Stryker is in the cockpit, his attention on the instruments and airspace, which means the cabin is as close to private as two people get when they're surrounded by mission constraints and unfinished conversations.
Baumann's betrayal sits in my chest like a stone I swallowed whole.
I trusted him the way I trusted everyone I built into my network, with the careful, measured investment of a woman who knows that trust is currency and treats it accordingly.
I trusted Roman differently. I trusted Roman with the reckless, unguarded abandon of a woman who hadn't yet learned what it costs when the person you trust with everything chooses to disappear.
One man sold me to the Committee. The other sold me a decade of grief and called it protection.
The warmth of Roman's arm through both of our jackets is steady and close and completely at odds with everything I should be feeling, and the words leave my mouth before I've decided to speak them.
"Istanbul," I say. The word comes out quiet, pitched beneath the hum of the engines and aimed at the space between us rather than at him directly. "The bar on Istiklal Street. You ordered raki and pretended you didn't hate it."
Roman goes still in a way that is different from his usual stillness, deeper and more complete. I don't look at him. I look at the dark window and the nothing beyond it and feel the heat of his attention against the side of my face.

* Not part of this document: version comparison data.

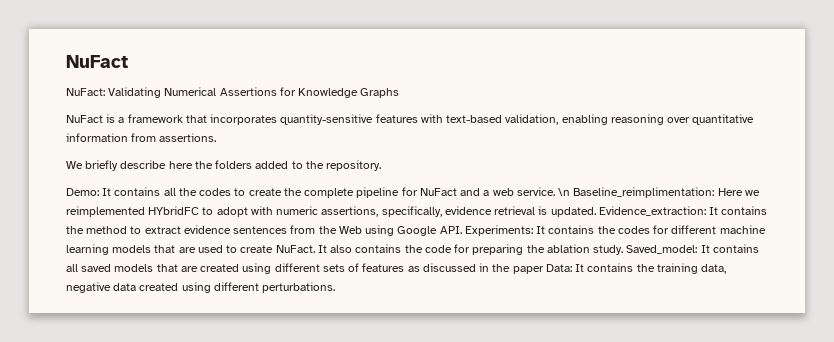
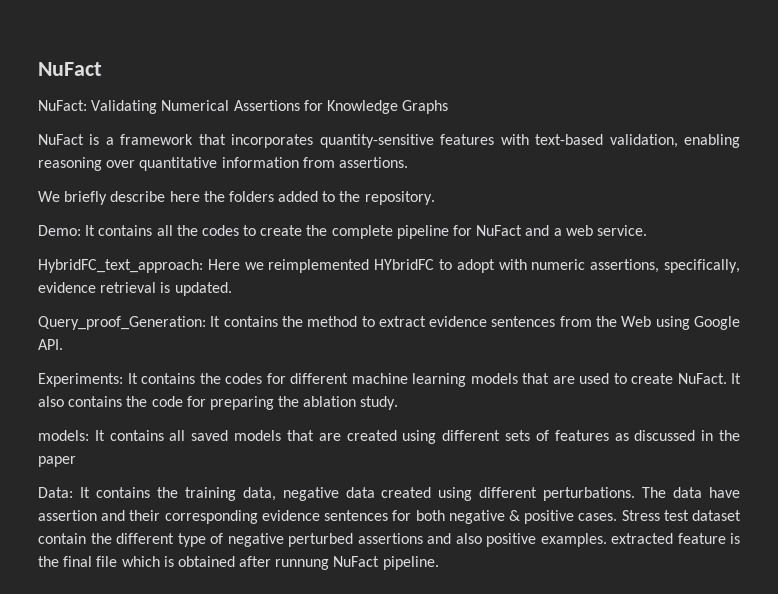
- It contains all the codes to create the complete pipeline for NuFact and a web service. \n Baseline_reimplimentation:
+ It contains all the codes to create the complete pipeline for NuFact and a web service.
+ HybridFC_text_approach:
- Here we reimplemented HYbridFC to adopt with numeric assertions, specifically, evidence retrieval is updated. Evidence_extraction:
+ Here we reimplemented HYbridFC to adopt with numeric assertions, specifically, evidence retrieval is updated.
+ Query_proof_Generation:
- It contains the method to extract evidence sentences from the Web using Google API. Experiments:
+ It contains the method to extract evidence sentences from the Web using Google API.
+ Experiments:
- It also contains the code for preparing the ablation study. Saved_model: It contains all saved models that are created using different sets of features as discussed in the paper Data: It contains the training data, negative data created using different perturbations.
+ It also contains the code for preparing the ablation study.
+ models: It contains all saved models that are created using different sets of features as discussed in the paper
+ Data: It contains the training data, negative data created using different perturbations.
+ The data have assertion and their corresponding evidence sentences for both negative & positive cases. Stress test dataset contain the different type of negative perturbed assertions and also positive examples. extracted feature is the final file which is obtained after runnung NuFact pipeline.

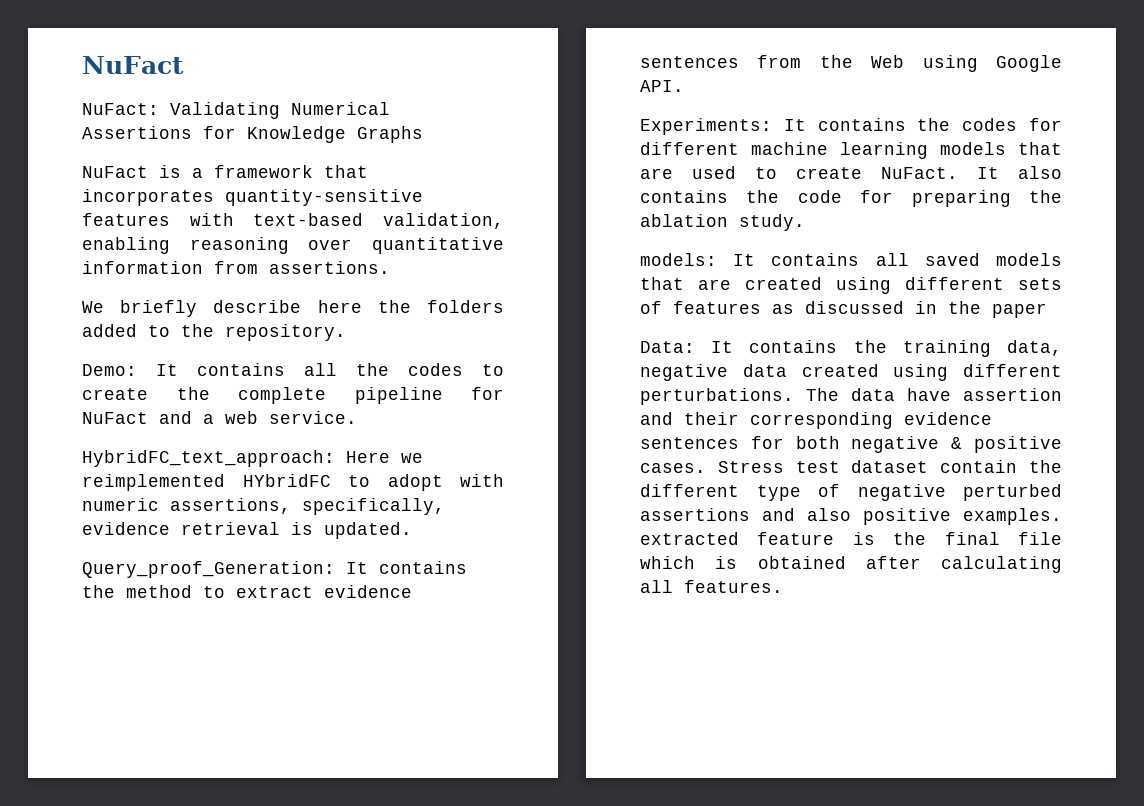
- Stress test dataset contain the different type of negative perturbed assertions and also positive examples. extracted feature is the final file which is obtained after runnung NuFact pipeline.
+ Stress test dataset contain the different type of negative perturbed assertions and also positive examples. extracted feature is the final file which is obtained after calculating all features.

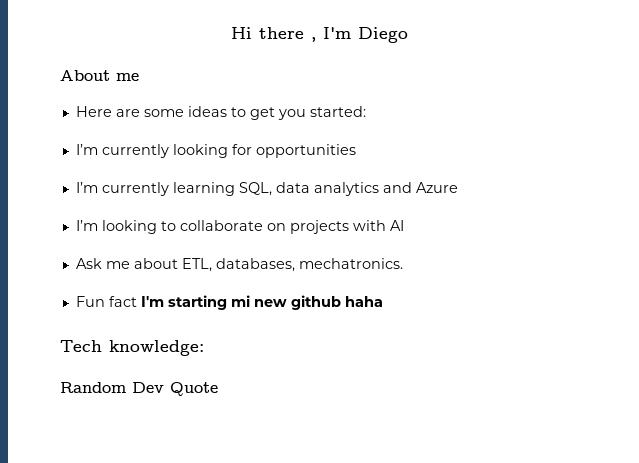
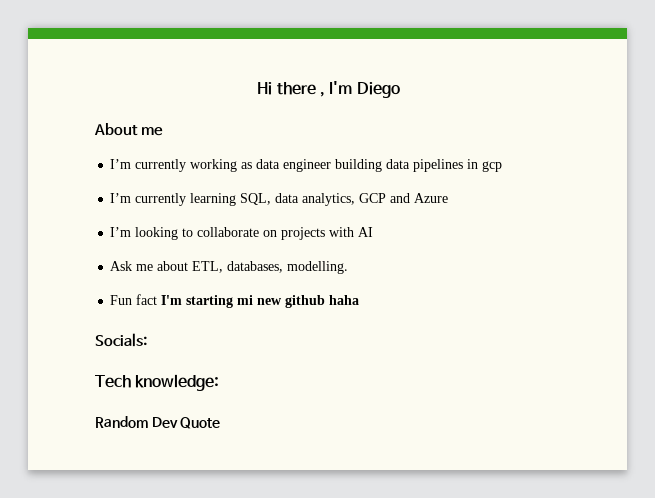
- Here are some ideas to get you started:
- I’m currently looking for opportunities
+ I’m currently working as data engineer building data pipelines in gcp
- I’m currently learning SQL, data analytics and Azure
+ I’m currently learning SQL, data analytics, GCP and Azure
- Ask me about ETL, databases, mechatronics.
+ Ask me about ETL, databases, modelling.
+ Socials:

"I remember everything, Roman." My voice holds steady, and holding it there takes more from me than I will ever let him know. "That's why I can't forgive you."
The engines hum. The cabin holds its silence.
And somewhere beneath the armrest that separates us, his hand rests on the seat with his fingers open, not reaching, not retreating, and I don't take it and I don't move away, and the space between his hand and mine is the most honest we've been with each other since Vienna.